Exercise details
Please take the records that follow and repeat exactly the lines starting with the line with "[43,224,668,243] [43,268,187,287] [57,306,289,319]" and going on through the line with "(492, 328) none".

Dataset extract
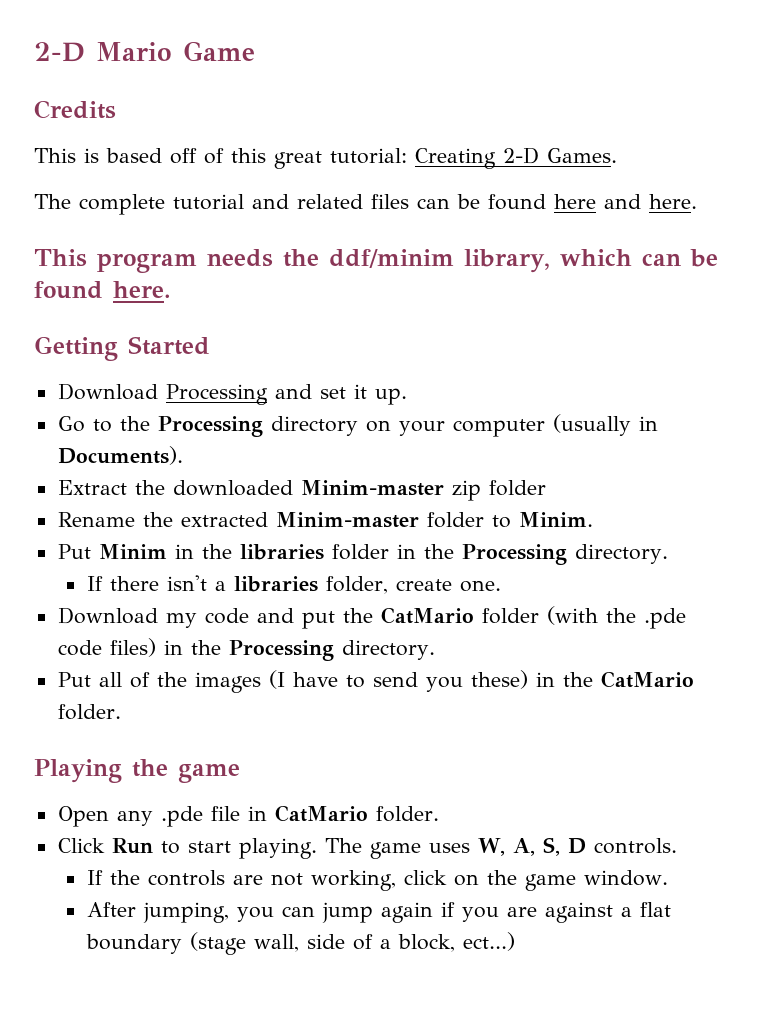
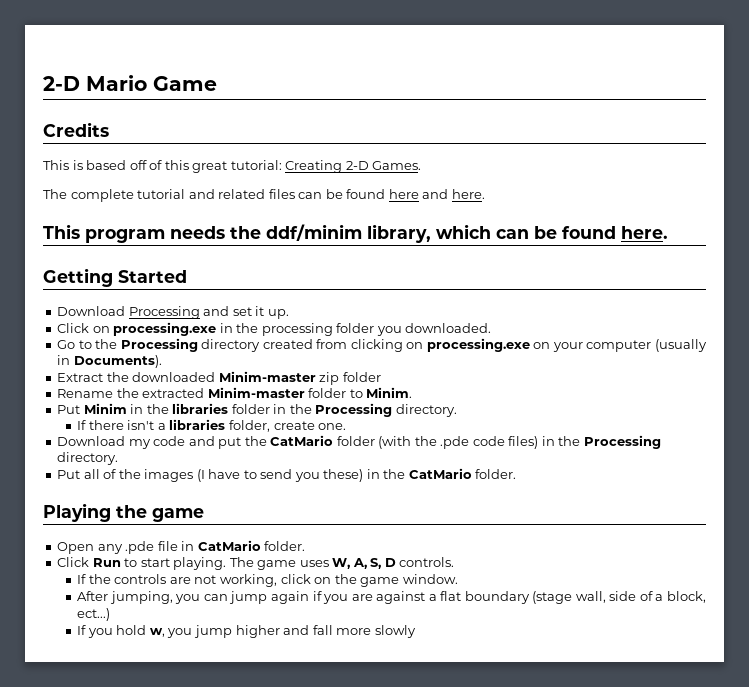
(407, 396) none -> [57,322,492,336] // Click on processing.exe in the processing folder you downloaded.
(358, 426) none -> [262,338,530,352] created from clicking on processing.exe
(515, 941) none -> [77,625,416,638] // If you hold w, you jump higher and fall more slowly

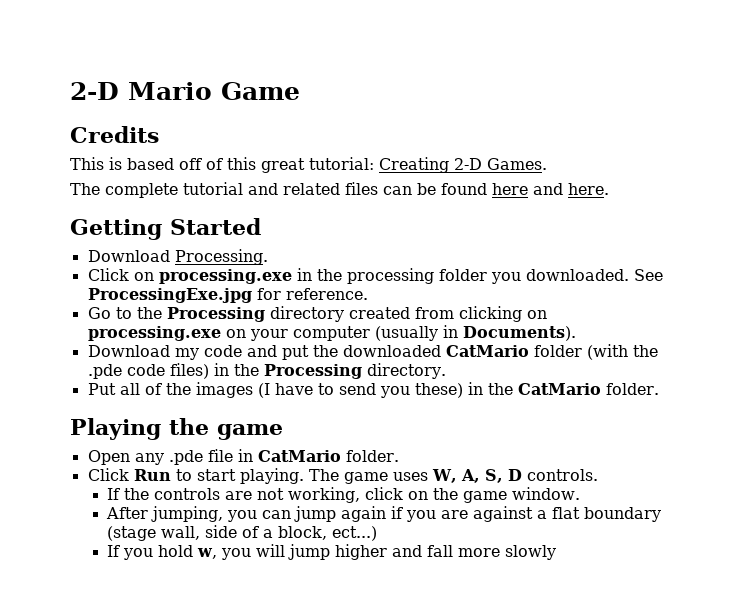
[43,224,668,243] [43,268,187,287] [57,306,289,319] This program needs the ddf/minim library, which can be found here. // Getting Started // Download Processing and set it up. -> [70,218,261,240] [87,249,268,265] Getting Started // Download Processing.
(492, 328) none -> [633,269,663,281] [87,288,368,303] See ProcessingExe.jpg for reference.
[57,371,381,385] [57,387,413,398] [57,403,457,417] [77,419,347,432] // Extract the downloaded Minim-master zip folder // Rename the extracted Minim-master folder to Minim. // Put Minim in the libraries folder in the Processing directory. // If there isn't a libraries folder, create one. -> (576, 333) none
(267, 441) none -> [342,345,441,357] downloaded
(193, 633) none -> [256,544,286,557] will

Exercise response
[43,224,668,243] [43,268,187,287] [57,306,289,319] This program needs the ddf/minim library, which can be found here. // Getting Started // Download Processing and set it up. -> [70,218,261,240] [87,249,268,265] Getting Started // Download Processing.
(492, 328) none -> [633,269,663,281] [87,288,368,303] See ProcessingExe.jpg for reference.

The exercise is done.